## Work required
Go through the material and tally the lines containing the string "width". Give the total alone.

## Provided information
+++
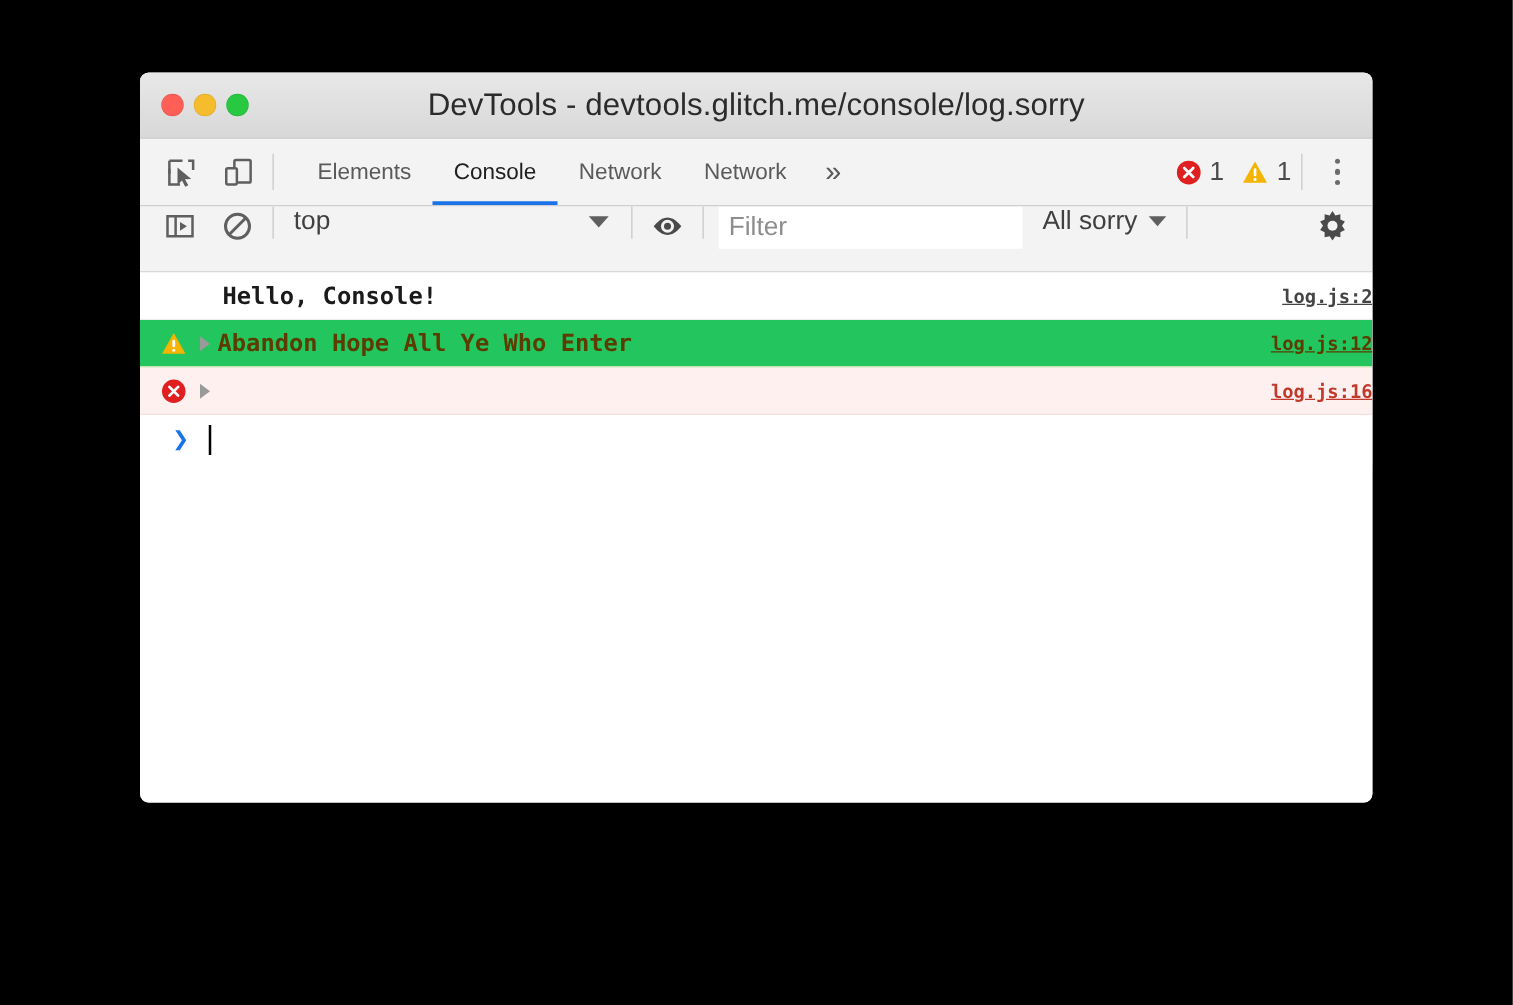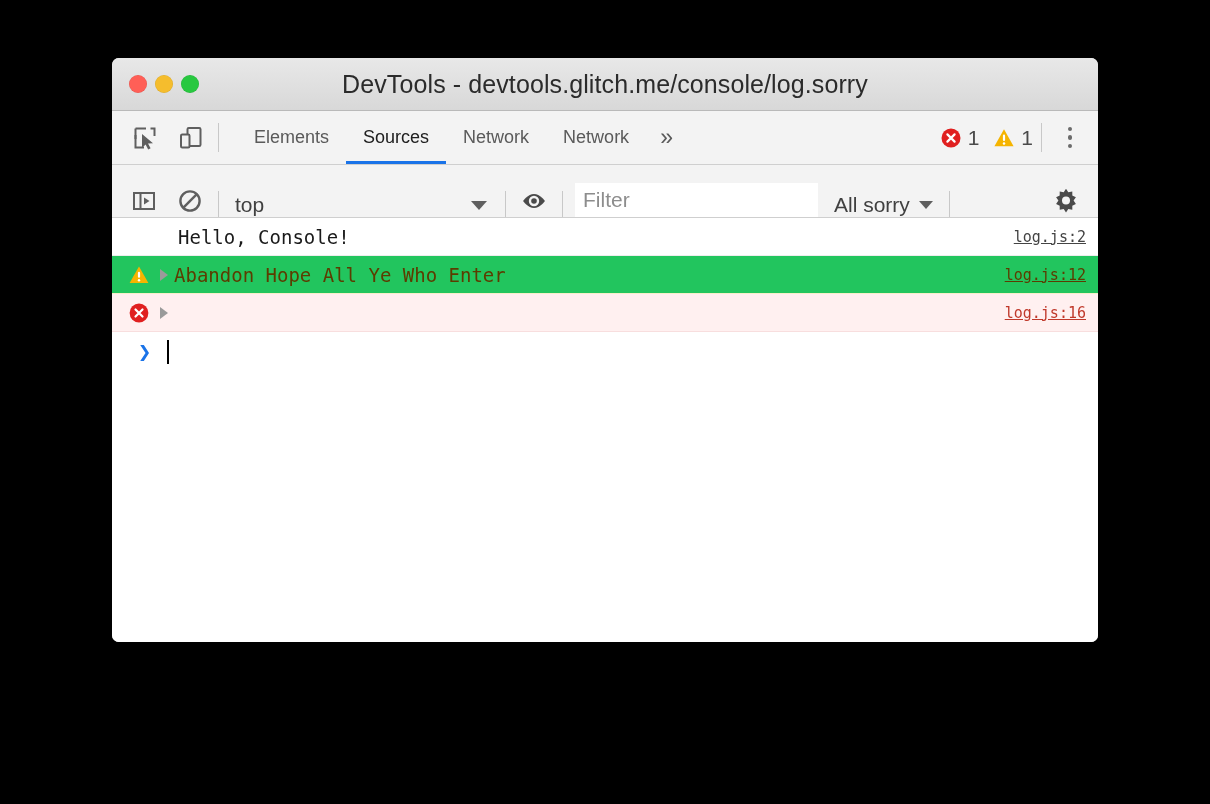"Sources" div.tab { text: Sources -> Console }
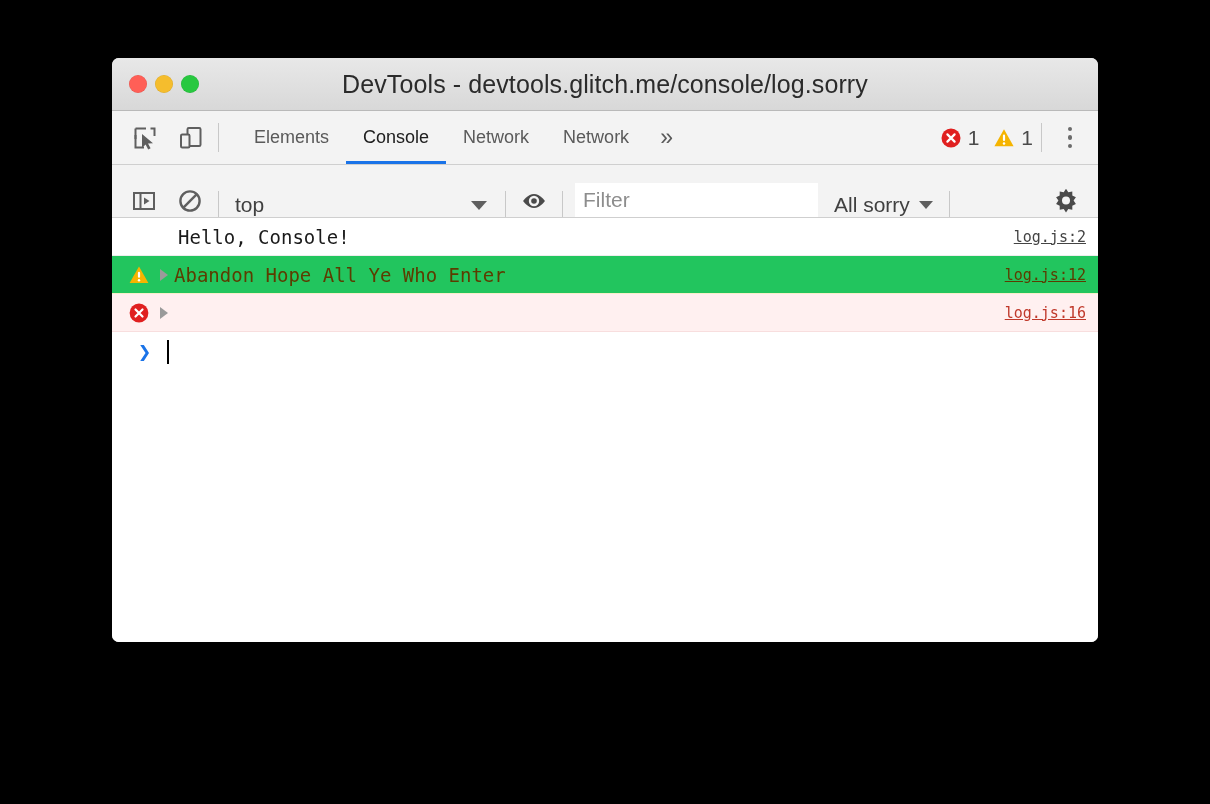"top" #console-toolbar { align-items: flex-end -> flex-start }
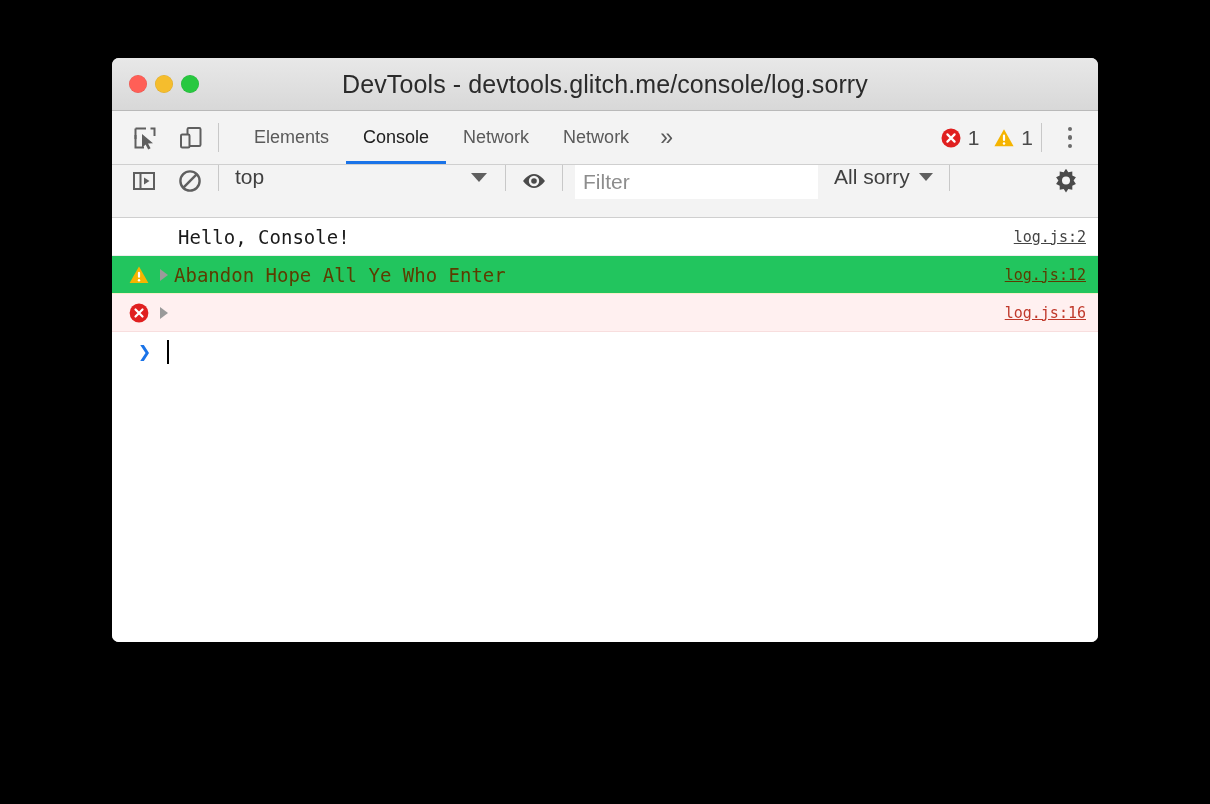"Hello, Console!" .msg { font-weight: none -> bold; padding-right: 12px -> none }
+++
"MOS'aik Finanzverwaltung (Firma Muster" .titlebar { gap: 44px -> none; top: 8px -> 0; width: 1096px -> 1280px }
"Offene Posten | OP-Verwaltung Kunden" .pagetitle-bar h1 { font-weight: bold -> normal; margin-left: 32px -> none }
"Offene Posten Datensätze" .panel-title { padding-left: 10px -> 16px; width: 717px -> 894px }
+++
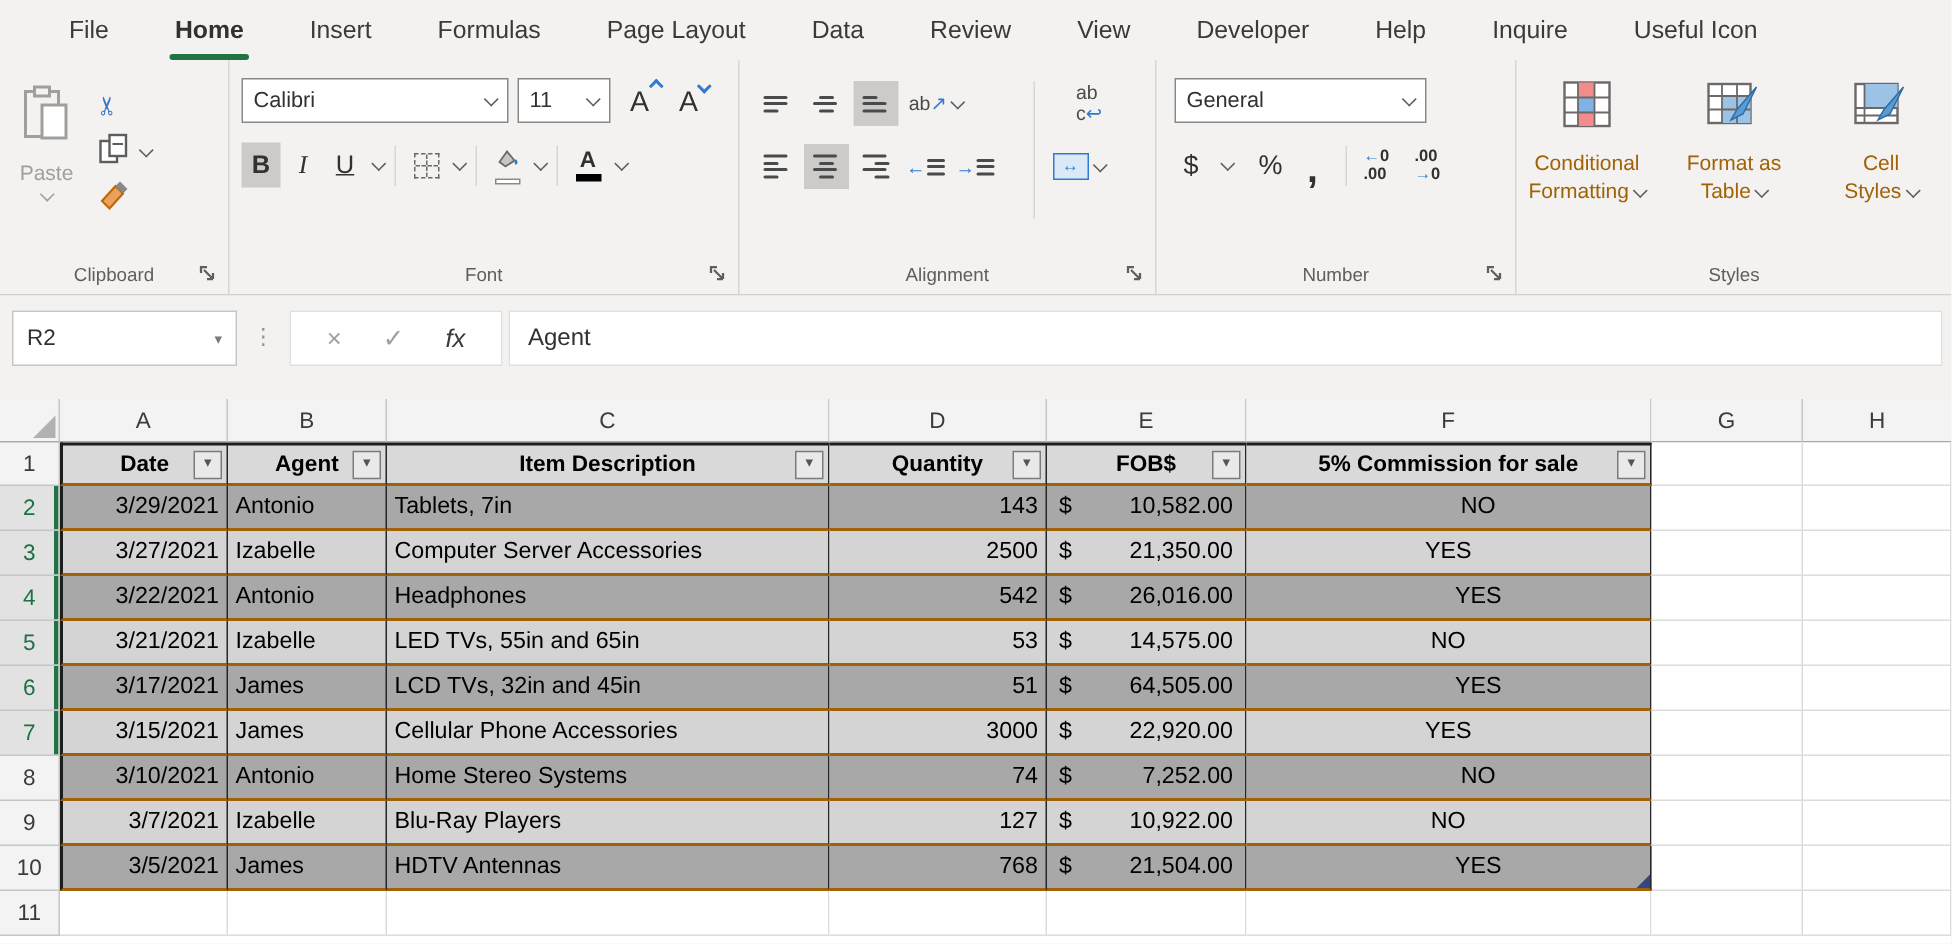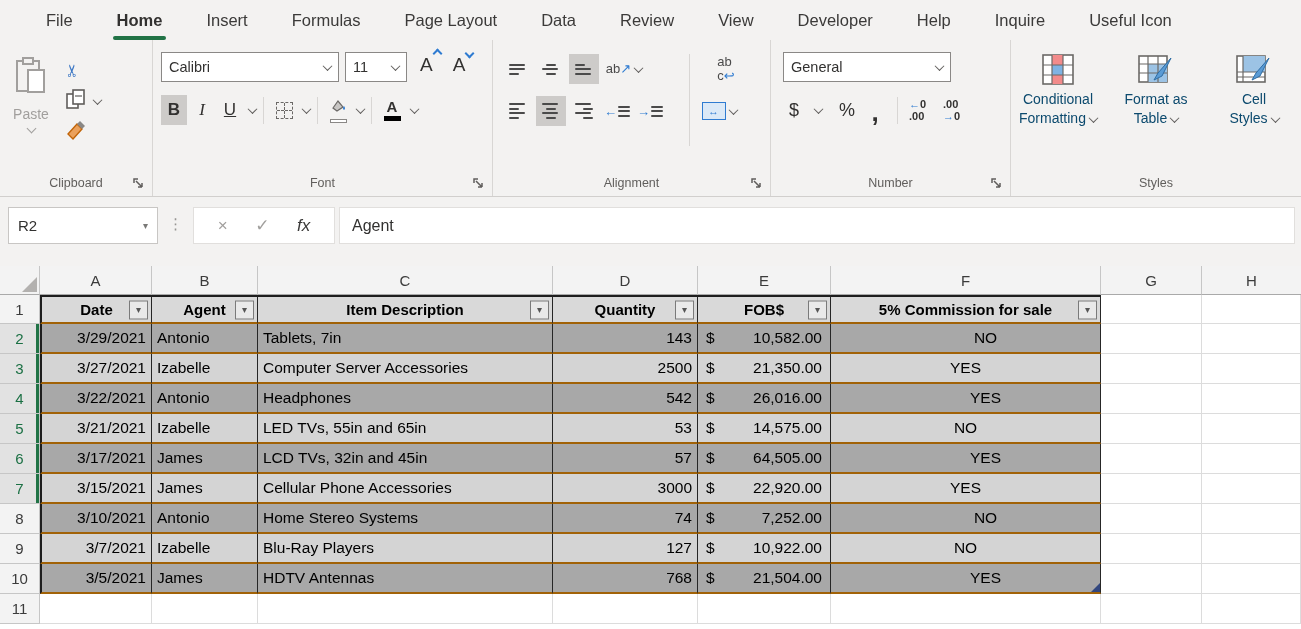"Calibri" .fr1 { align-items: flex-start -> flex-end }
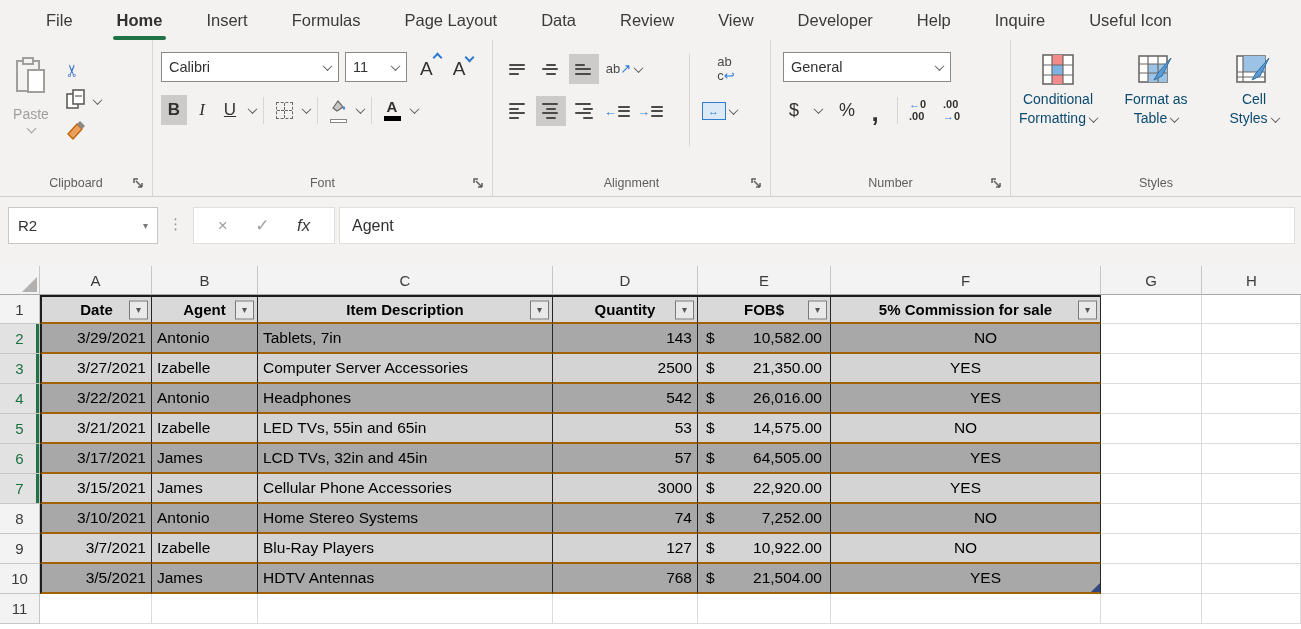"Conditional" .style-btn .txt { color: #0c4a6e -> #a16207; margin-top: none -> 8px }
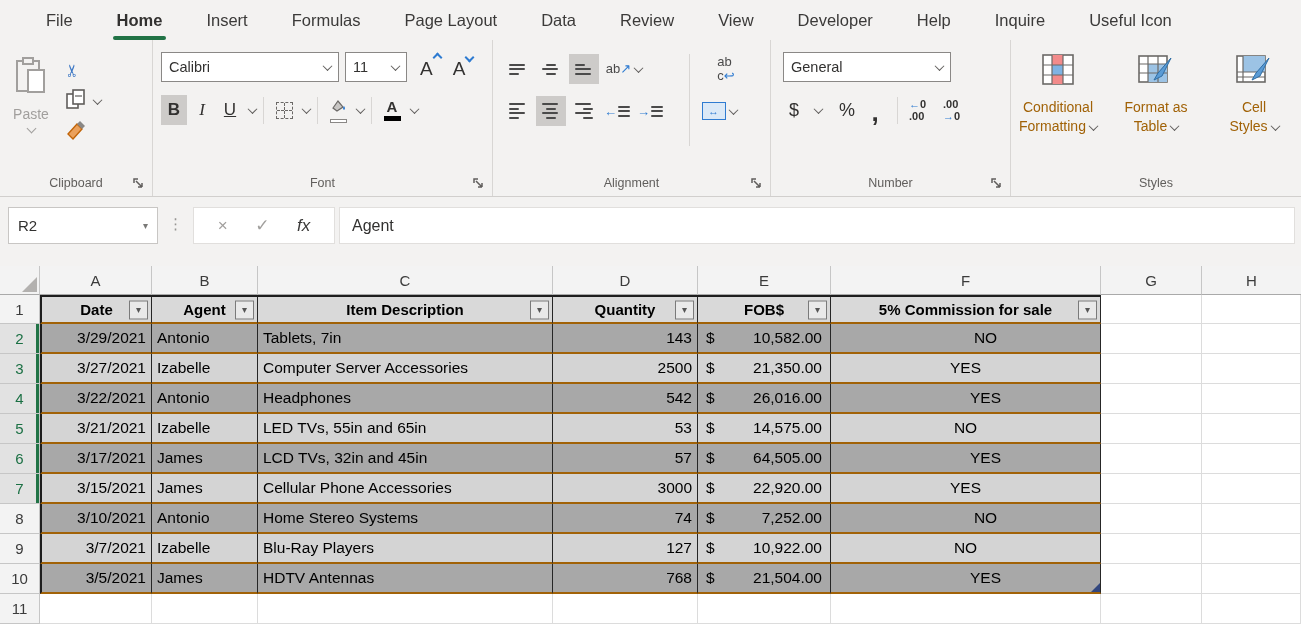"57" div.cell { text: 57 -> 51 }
+++
## Problem solution
2